National Defense Authorization Act for Fiscal Year 2008

Floor Speech

Date: Sept. 19, 2007
Location: Washington, DC
Issues: Defense


NATIONAL DEFENSE AUTHORIZATION ACT FOR FISCAL YEAR 2008 -- (Senate - September 19, 2007)

BREAK IN TRANSCRIPT

Mr. SPECTER. I thank my distinguished colleague from Vermont.

Mr. President, the arguments advanced by the Senator from South Carolina a few moments ago are outdated. The Supreme Court of the United States has held in the Rasul case that the Guantanamo detainees have rights under the Constitution to proceed in court in habeas corpus. In my view, that decision was based on both constitutional and statutory grounds. The Court of Appeals for the District of Columbia has held that it is a matter of statutory interpretation. I believe that will be reversed by the Supreme Court in a case now pending there. But the existing law is governed by the Military Commissions Act, and the question is whether the Congress should now correct the provision in the Military Commissions Act which eliminated the right of Guantanamo detainees to challenge their detention by habeas corpus proceedings in Federal court.

The District of Columbia Circuit has held that the provisions of the Combatant Status Review Tribunal are adequate. I believe that an examination of those proceedings will show that they are palpably deficient and obviously inadequate on their face.

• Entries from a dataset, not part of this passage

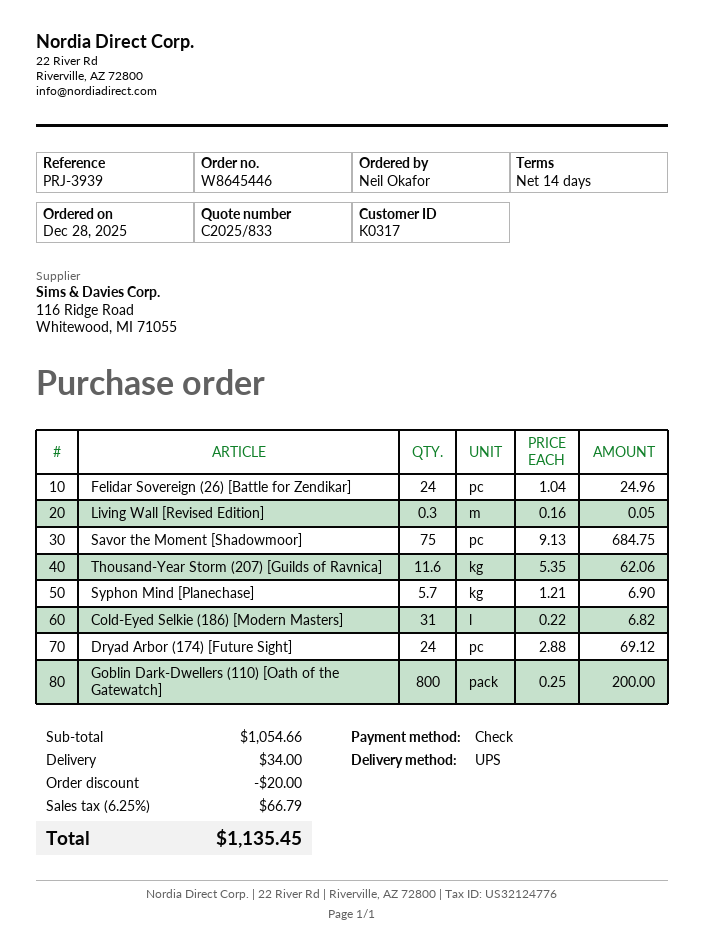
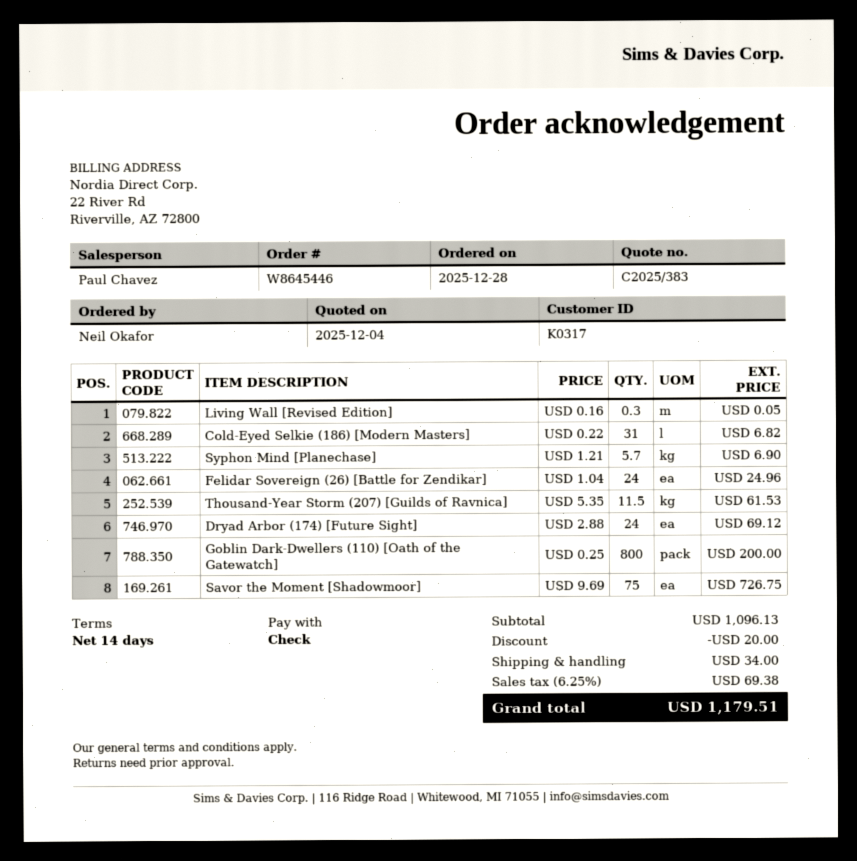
quote number: C2025/833 -> C2025/383
Savor the Moment [Shadowmoor]: 75 x 9.13 = 684.75 -> 75 x 9.69 = 726.75
Thousand-Year Storm (207) [Guilds of Ravnica]: 11.6 x 5.35 = 62.06 -> 11.5 x 5.35 = 61.53
subtotal: 1054.66 -> 1096.13
tax: 6.25% = 66.79 -> 6.25% = 69.38
total: 1135.45 -> 1179.51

The constitutional right of habeas corpus is expressly recognized in the Constitution, with a provision that habeas corpus may be suspended only in time of invasion or insurrection, neither of which situation is present here. That fundamental right has been in existence since the Magna Carta in 1215. As noted earlier, the Supreme Court, in Rasul, has recently applied that constitutional right to Guantanamo Bay detainees.

Now, Congress has acted to legislate to the contrary. Of course, Congress cannot legislate away a constitutional right; that can be done only by amendment to the Constitution. That matter is now pending before the Supreme Court, and I believe on the precedents it will be held that it remains a constitutional right.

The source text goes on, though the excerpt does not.